[Records for the task Boundary: Start]
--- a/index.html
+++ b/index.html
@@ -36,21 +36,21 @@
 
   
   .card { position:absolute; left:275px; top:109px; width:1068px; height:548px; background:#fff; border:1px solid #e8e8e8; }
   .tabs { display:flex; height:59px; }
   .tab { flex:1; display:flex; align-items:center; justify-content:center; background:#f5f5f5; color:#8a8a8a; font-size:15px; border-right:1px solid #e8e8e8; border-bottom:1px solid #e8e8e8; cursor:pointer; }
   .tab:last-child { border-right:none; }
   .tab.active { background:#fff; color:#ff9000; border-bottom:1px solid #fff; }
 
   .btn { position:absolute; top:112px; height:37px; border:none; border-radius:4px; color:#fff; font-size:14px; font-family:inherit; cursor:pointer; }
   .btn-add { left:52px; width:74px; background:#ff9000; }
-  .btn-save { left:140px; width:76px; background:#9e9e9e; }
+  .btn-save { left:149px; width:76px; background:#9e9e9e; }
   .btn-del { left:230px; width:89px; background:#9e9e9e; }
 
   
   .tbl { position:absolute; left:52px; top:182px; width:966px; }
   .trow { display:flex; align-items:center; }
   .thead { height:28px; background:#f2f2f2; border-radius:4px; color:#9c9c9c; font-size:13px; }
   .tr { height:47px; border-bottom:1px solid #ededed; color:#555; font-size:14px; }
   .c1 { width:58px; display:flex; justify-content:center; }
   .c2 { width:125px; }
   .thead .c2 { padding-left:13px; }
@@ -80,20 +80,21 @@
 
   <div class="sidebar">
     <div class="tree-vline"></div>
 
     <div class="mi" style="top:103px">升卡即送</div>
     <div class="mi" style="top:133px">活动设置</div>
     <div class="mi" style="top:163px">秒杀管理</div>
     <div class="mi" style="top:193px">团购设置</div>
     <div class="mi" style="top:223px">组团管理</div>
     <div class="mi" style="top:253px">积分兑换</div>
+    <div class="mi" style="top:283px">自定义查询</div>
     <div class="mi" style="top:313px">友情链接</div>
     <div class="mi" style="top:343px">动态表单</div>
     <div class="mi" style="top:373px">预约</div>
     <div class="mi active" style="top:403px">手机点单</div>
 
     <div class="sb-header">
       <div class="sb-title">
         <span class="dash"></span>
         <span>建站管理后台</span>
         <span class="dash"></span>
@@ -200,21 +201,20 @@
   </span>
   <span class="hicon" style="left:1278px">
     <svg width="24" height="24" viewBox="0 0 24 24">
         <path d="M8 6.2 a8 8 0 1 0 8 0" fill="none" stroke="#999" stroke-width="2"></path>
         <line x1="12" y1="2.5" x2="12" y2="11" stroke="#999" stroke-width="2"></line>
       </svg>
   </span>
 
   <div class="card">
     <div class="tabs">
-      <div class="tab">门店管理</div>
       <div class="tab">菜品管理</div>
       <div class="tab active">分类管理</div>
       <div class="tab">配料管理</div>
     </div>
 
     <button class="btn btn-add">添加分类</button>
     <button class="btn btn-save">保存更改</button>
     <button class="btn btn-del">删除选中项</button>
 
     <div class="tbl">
[Records for the task Boundary: End]
[Records for the task Boundary: Start]
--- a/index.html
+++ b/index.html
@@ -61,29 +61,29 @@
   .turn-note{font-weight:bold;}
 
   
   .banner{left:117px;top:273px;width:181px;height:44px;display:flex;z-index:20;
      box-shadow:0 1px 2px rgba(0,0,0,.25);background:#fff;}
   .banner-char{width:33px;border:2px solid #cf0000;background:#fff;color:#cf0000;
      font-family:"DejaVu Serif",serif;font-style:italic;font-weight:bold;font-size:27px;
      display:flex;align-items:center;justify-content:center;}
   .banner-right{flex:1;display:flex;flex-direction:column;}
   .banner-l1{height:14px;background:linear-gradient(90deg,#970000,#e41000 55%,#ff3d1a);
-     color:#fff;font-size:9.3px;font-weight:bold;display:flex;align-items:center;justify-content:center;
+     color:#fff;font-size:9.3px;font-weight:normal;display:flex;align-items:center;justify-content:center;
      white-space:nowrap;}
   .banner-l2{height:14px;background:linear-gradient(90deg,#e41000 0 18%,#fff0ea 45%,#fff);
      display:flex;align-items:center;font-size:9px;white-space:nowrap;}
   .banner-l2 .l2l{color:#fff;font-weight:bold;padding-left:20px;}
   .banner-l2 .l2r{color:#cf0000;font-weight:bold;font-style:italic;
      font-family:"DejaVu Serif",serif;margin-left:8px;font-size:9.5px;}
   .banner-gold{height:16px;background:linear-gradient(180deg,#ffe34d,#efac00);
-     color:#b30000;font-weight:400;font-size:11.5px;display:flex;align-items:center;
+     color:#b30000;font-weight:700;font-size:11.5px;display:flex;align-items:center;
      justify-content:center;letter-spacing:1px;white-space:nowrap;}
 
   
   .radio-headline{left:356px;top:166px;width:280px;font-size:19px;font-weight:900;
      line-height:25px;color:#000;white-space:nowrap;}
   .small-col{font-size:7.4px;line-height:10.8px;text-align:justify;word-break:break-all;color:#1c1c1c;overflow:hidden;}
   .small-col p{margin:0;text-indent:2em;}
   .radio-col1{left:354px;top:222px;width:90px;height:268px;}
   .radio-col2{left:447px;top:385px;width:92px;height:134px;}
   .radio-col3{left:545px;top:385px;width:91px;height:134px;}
[Records for the task Boundary: End]
[Records for the task Boundary: Start]
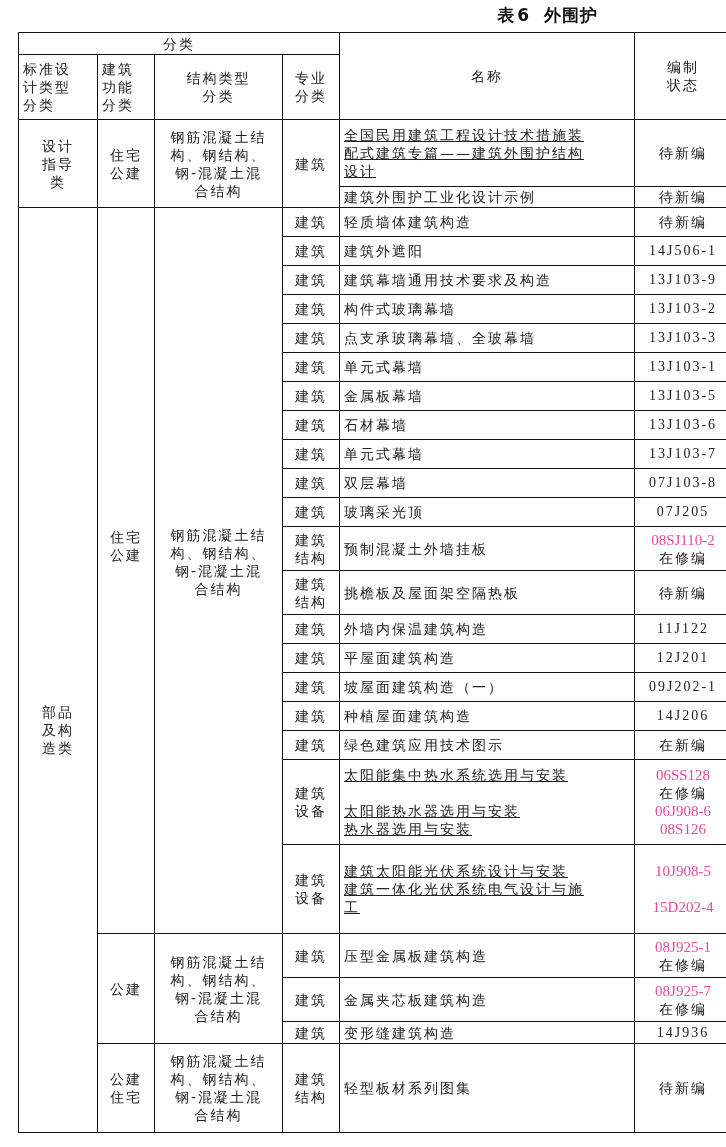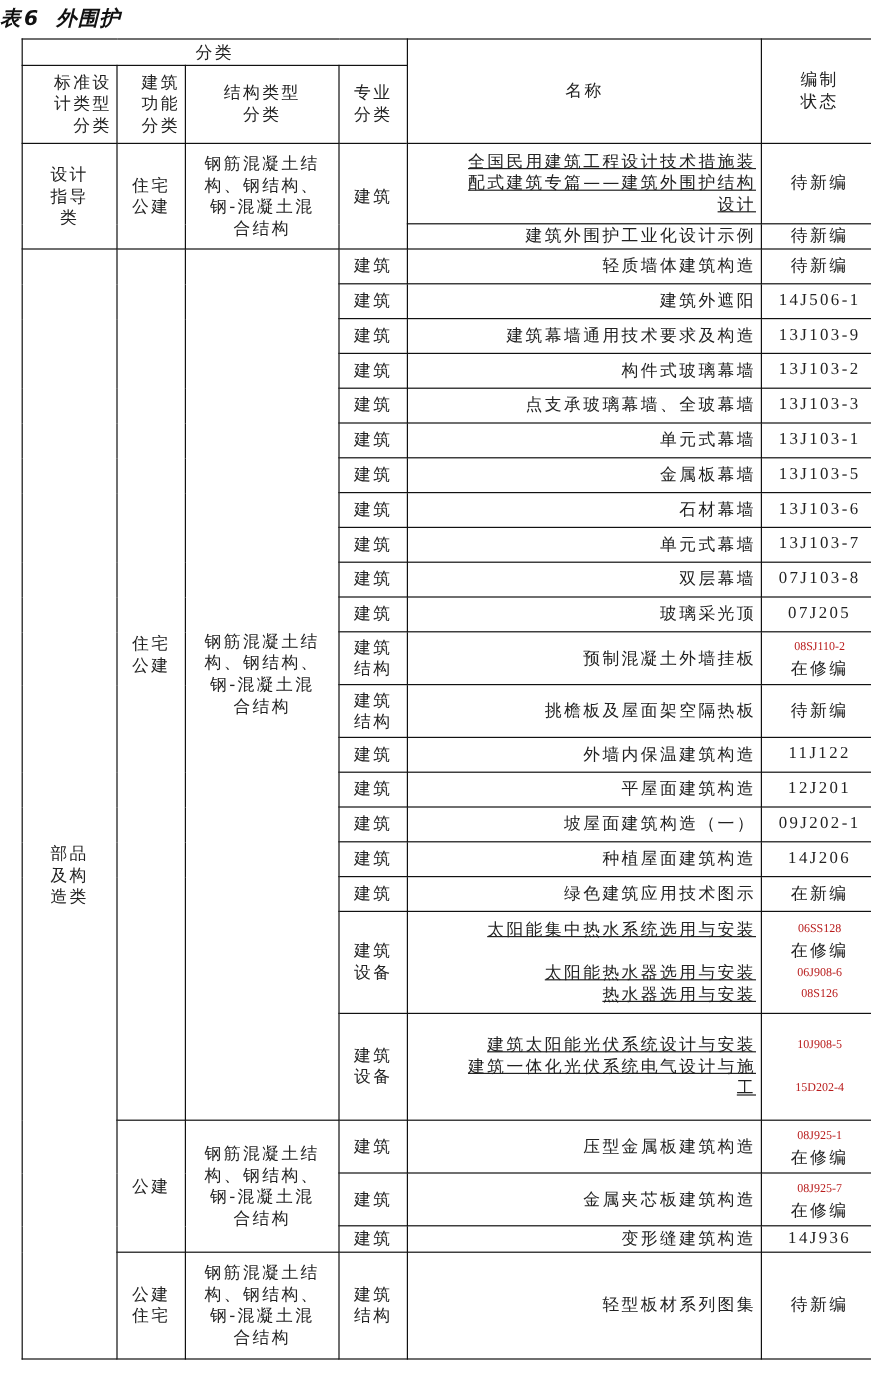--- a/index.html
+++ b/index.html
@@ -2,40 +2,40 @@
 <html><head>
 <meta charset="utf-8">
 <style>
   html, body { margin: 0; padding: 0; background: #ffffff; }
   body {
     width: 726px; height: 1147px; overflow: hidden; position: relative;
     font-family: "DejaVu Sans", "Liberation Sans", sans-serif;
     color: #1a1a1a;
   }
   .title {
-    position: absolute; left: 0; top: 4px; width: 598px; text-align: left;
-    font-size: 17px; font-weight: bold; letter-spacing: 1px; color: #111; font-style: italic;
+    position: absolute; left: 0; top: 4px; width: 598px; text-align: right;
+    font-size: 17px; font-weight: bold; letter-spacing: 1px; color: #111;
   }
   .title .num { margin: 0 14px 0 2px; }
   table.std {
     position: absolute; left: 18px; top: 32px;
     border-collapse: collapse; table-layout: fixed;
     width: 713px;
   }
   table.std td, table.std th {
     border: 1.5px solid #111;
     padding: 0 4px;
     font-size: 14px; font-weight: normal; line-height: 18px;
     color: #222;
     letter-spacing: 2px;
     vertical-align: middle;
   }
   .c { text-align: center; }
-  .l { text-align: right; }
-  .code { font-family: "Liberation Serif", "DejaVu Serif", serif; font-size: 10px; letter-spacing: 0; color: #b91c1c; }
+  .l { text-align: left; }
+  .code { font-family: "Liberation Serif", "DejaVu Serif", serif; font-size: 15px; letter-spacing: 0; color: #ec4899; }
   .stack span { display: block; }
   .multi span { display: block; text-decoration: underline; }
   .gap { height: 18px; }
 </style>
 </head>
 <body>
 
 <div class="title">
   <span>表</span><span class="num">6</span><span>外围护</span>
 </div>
[Records for the task Boundary: End]
| What to work on |
Wherever the string "padding" occurs in the records above, copy that line.

| Expected answer |
   .thead .c2 { padding-left:13px; }
   .banner-l2 .l2l{color:#fff;font-weight:bold;padding-left:20px;}
   html, body { margin: 0; padding: 0; background: #ffffff; }
     padding: 0 4px;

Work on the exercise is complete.